Paper ID: 299
Title: Exact Exponent in Optimal Rates for Crowdsourcing

Review #1
=====
Summary of the paper (Summarize the main claims/contributions of the paper.): This paper studies the problem of inferring the correct labels for a set of examples by querying sometimes-unreliable workers in a crowdsourcing setup.  They characterize the optimal risk bound expressible in terms of the confusion matrices of the workers (probability worker i classifies as g a random sample having true class h).  While previous analyses in the literature have characterized the general asymptotic form of the optimal risk bound, the present work nails down the precise (asymptotic) constant factor appearing in the exponent (as the rates are exponential).  They establish the bound first for the (arguably unrealistic) setting in which the worker confusion matrices are known, but then complete the study by showing that the rates continue to hold when substituting a consistent estimator of the confusion matrices.  This analysis can then be applied to known methods for estimating the confusion matrix, such as the spectral method they discuss in section 4.1. 
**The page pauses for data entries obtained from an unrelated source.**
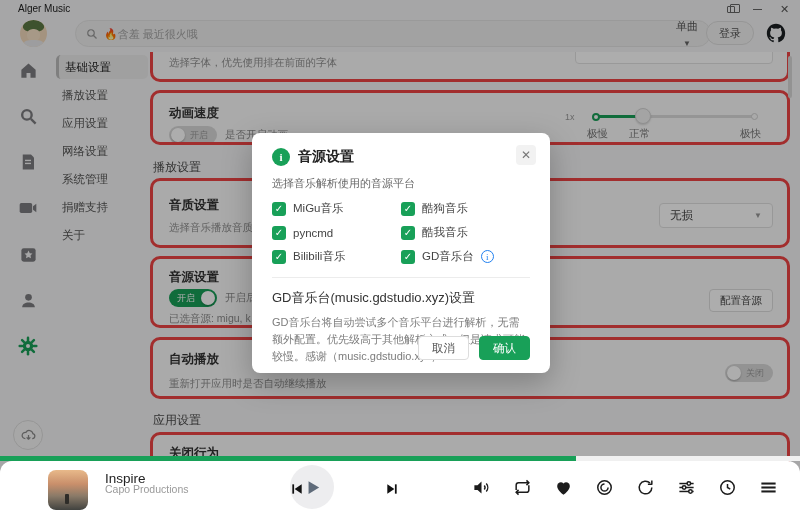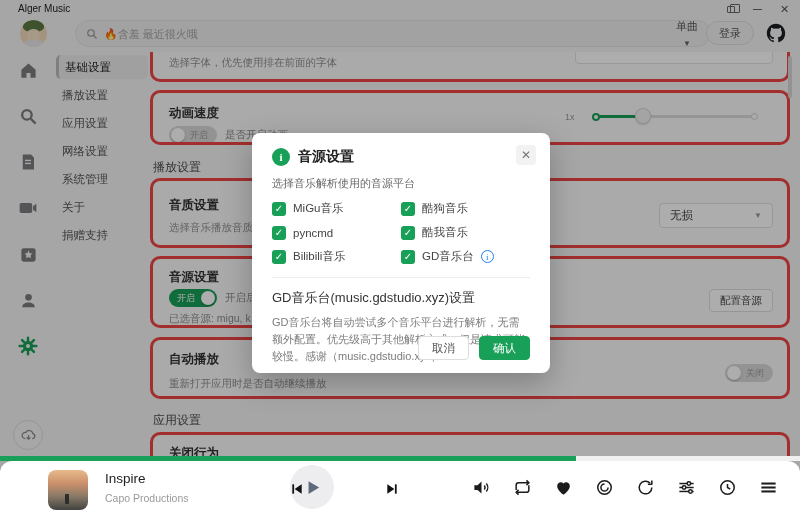"极慢" div.slider-marks { html: none -> <div> <span>极慢</span> <span>正常</span> <span>极快</span> </div> }
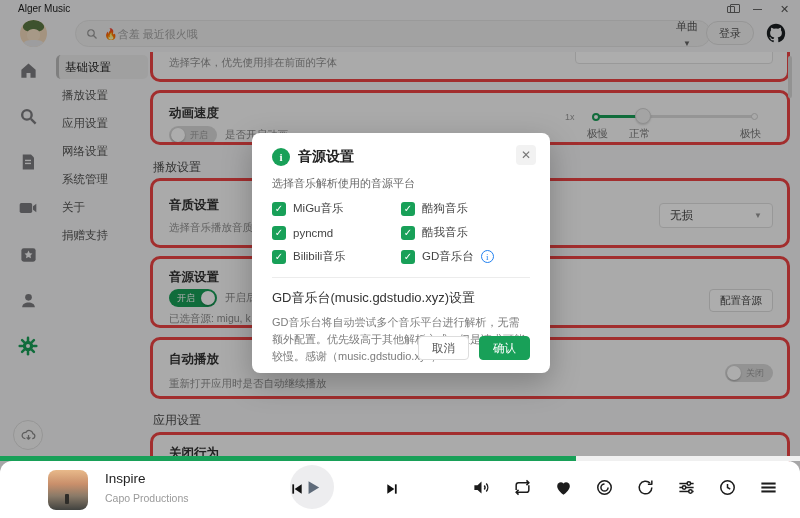"关于" div.nav-item { order: before "捐赠支持" -> after "捐赠支持" }
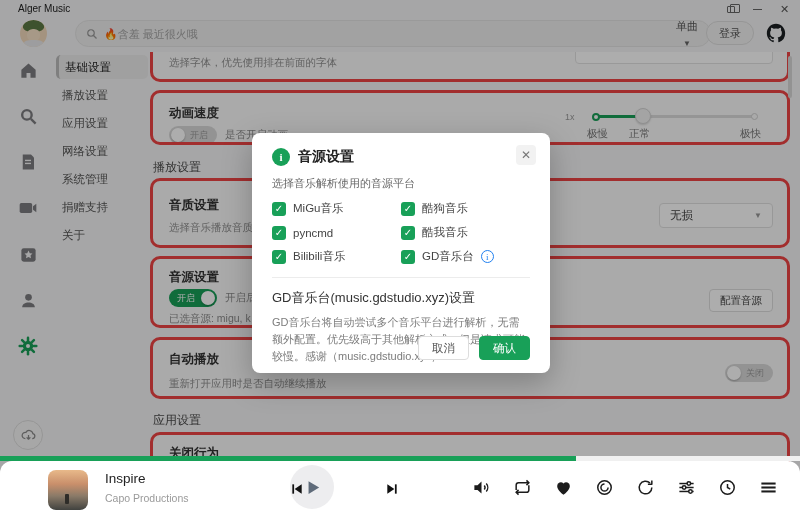"Capo Productions" .track-artist { top: 31px -> 22px }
Clarity - Justification: The paper is clearly written.

Significance - Justification: They resolve the exact constants in the exponent.

Detailed comments. (Explain the basis for your ratings while providing constructive feedback.): I found this to be a solid paper.  While the actual improvements may be incremental, (and the form of the bound is basically what one would expect), the fact that they provide a sharp answer to the question of optimal rates (albeit under some restrictions to the problem) makes them valuable, and this paper may become a standard reference for these bounds in the future literature.  To me, the most significant problem in the paper is that they seem to have (implicitly) assumed that the workers' predictions X_{ij} are independent across the workers i.  (e.g., this seems to be used in equation (14) in the proof).  First, this assumption needs to be stated somewhere (i.e., in section 2).  Second, it might warrant some discussion, since it might very often be violated in practice: specifically, in crowdsourcing, the workers aren't merely given the label y and asked to produce their random prediction, but rather are given an instance description x (which is not being modeled in this theoretical setting), and we should expect that the worker predictions would depend not only on the correct label y of x, but also on x itself.  So while it may be fairly realistic to assume the worker predictions X_{ij} are *conditionally* independent across i, given the corresponding instance x_j, it seems significantly less realistic to assume independence given merely the correct label y_j.  (one can circumvent this problem by embedding x_j into y_j itself, but then the conditions of the theorem would fail).  Nevertheless, the paper provides a clean answer to the simple setting they were able to study, so I recommend acceptance.  We can hope that the above independence assumption can be relaxed in future work. 

=====

Review #2
=====
Summary of the paper (Summarize the main claims/contributions of the paper.): This paper computes the asymptotic error decay exponent for the multi-expert, multi-label crowdsourcing problem where the confusion matrix is known. Spectral and EM approaches are proposed in the "adaptive" regime, where the confusion matrix is unknown.

Clarity - Justification: The paper is well-written, well-organized, and easy to follow.

Significance - Justification: Crowdsourcing is an important problem and computing minimax exponents is of non-trivial significance. The techniques appear to be standard; if there is any significant innovation in the proof methods, the authors should point it out.

Detailed comments. (Explain the basis for your ratings while providing constructive feedback.): I see at least two serious omissions in the related work survey. One is the paper by Parisi et al. [2], which gives an efficient spectral method that is robust to some malicious types of collusion. The other is [1], which gives a complete finite-sample analysis of the two-label case.  I would like to see both of these works discussed in relation to this paper's contributions.  [1] Daniel Berend, Aryeh Kontorovich A finite sample analysis of the Naive Bayes classifier. Journal of Machine Learning Research 16: 1519-1545, 2015  [2] Fabio Parisi, Francesco Strino, Boaz Nadler, and Yuval Kluger Ranking and combining multiple predictors without labeled data PNAS 2014 111 (4) 1253-1258; 2014, doi:10.1073/pnas.1219097111

=====

Review #3
=====
Summary of the paper (Summarize the main claims/contributions of the paper.): This paper establishes matching lower and upper bounds on classification error under the Dawid-Skene model.  The key quantity is the ``worker average Chernoff information''.  The upper bound proof involves a standard analysis of the maximum likelihood estimator and an analysis of an approximate MLE where the confusion matrices are estimated from the data.  The lower bound carefully analyzes the two-class misclassification rate.

Clarity - Justification: The paper is well-organized, with clear notation and math displays.

Significance - Justification: The matching lower and upper bounds for crowdsourcing seems to be new, and provides good insights to this topic.  The upper bound algorithm does not seem to be very practical, though.

Detailed comments. (Explain the basis for your ratings while providing constructive feedback.): The derivation of zero error using Markov's inequality from line 216 to line 228 seems to require $ m I (\pi) $ to grow to infinity.  If this is the case, please clarify by stating this requirement.  Otherwise, the application of Markov's inequality is not quite clear here.  In the lower bound proof, equation (15) and (16), it seems that the main result treats $k$ as fixed constant.  This should be made clear in the introduction and statement of main results.  Lin 625-626: there must be a typo in the middle part of inequality chain.  Also, this inequality holds only when $m$ is large enough.  This requirement either need to be stated in the theorem or this argument here needs to be made more precise.

=====